Let’s fast-forward or I’ll be publishing my autobiography. I had a not-very-successful stint as a literary academic, having moved down to Melbourne to take up my first real, full-time job. Alas, the early 1980s were a lousy time to start an academic career in Australia. That’s a long story in itself. I did complete my first PhD; my dissertation examined the supposed return to myth in contemporary narrative fiction, as postulated by the great Canadian literary critic Northrop Frye. At any rate, I ended up joining the Australian Public Service where I actually did very well. I also studied law part-time – at the University of Melbourne, which has one of the top law schools in the world – and in the upshot, I spent nearly two decades with various public- and private-sector organizations, pursuing a career in government/law/public policy. For a time, I was a fairly prominent industrial advocate and labor relations lawyer. 

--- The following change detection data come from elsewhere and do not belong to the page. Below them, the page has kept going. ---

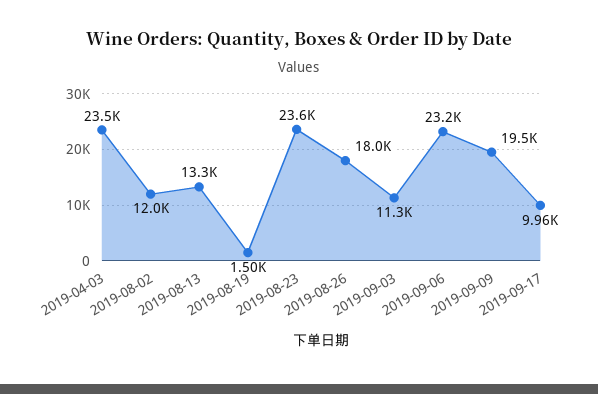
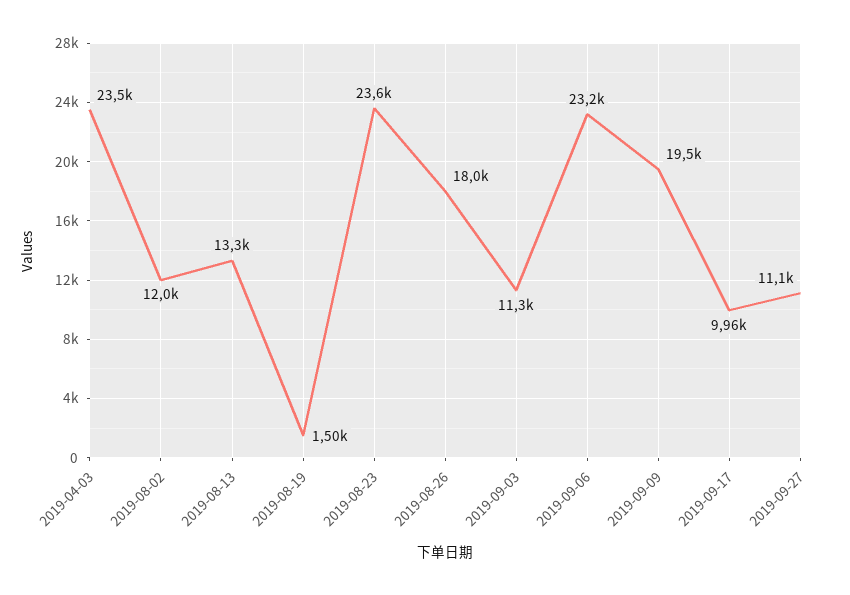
2019-09-27: none -> 11100

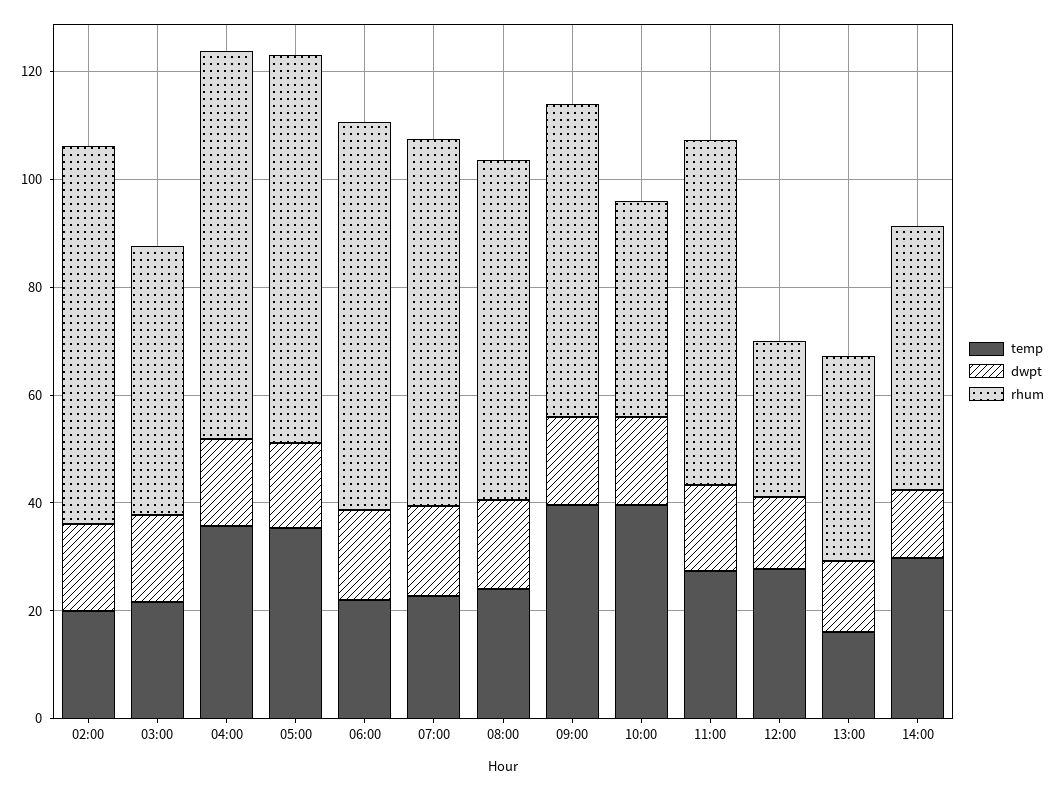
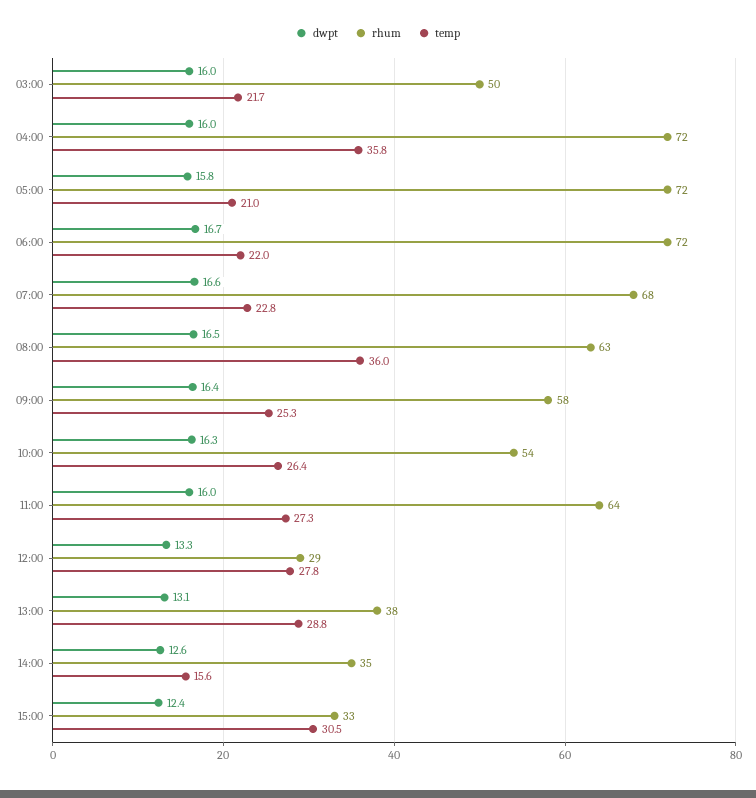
temp, 02:00: 20 -> none
dwpt, 02:00: 15 -> none
rhum, 02:00: 70 -> none
temp, 05:00: 35 -> 21
temp, 08:00: 25 -> 36
temp, 09:00: 40 -> 25.3
temp, 10:00: 40 -> 26.4
rhum, 10:00: 40 -> 54
temp, 13:00: 15 -> 28.8
temp, 14:00: 30 -> 15.6
rhum, 14:00: 50 -> 35
dwpt, 15:00: none -> 12.4
rhum, 15:00: none -> 33
temp, 15:00: none -> 30.5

But here’s the important thing, and I’m finally working my way back to your question. Whatever I’ve done in my life, whatever I’ve studied, however much I’ve loved literature, or been fascinated by the workings of the law, or by the workings of government, however much I was intrigued by religion and mythology, or whatever else came my way, there was always something that led me to philosophical questions. What is this phenomenon, this practice, really all about? Where does it come from? What’s its stucture, how does it fit together? What can we say about it in a general way, given appropriately deep and detailed knowledge of it? What value does it have for us, or what justification if it seems to need one? If it asserts authority over our lives – as the law does, as the government does, as religions do, as moral systems do – how legitimate are its claims? Suffice to say that I continued studying philosophy here and there when I could, eventually taking enough distance-education units to build up a solid grounding. From this and my legal background, I segued into completing a Masters degree in bioethics, and from there I segued into a philosophy PhD at Monash University– my second PhD – where my dissertation blended concepts from legal and political philosophy with questions from philosophical bioethics. An expanded and reworked version became my 2014 book Humanity Enhanced

There was a crucial point in my life where I was gearing up mentally to take the next step I had planned for my legal career. This was in late 2003. And here’s where my opening remarks about momentous decisions come into play. The philosopher L.A. Paul has a turn of phrase where she’s talking about decisions that change our lives, and even change us and how we later evaluate what we did. Referring to Joseph Conrad’s Heart of Darkness, she imagines us asking, and I paraphrase from memory – Do I stay on the ship or plunge into the jungle of a new self? There’s no real way to know which is the right choice in those moments. What I know is that I had an opportunity at a good time in my life to study for that second PhD. 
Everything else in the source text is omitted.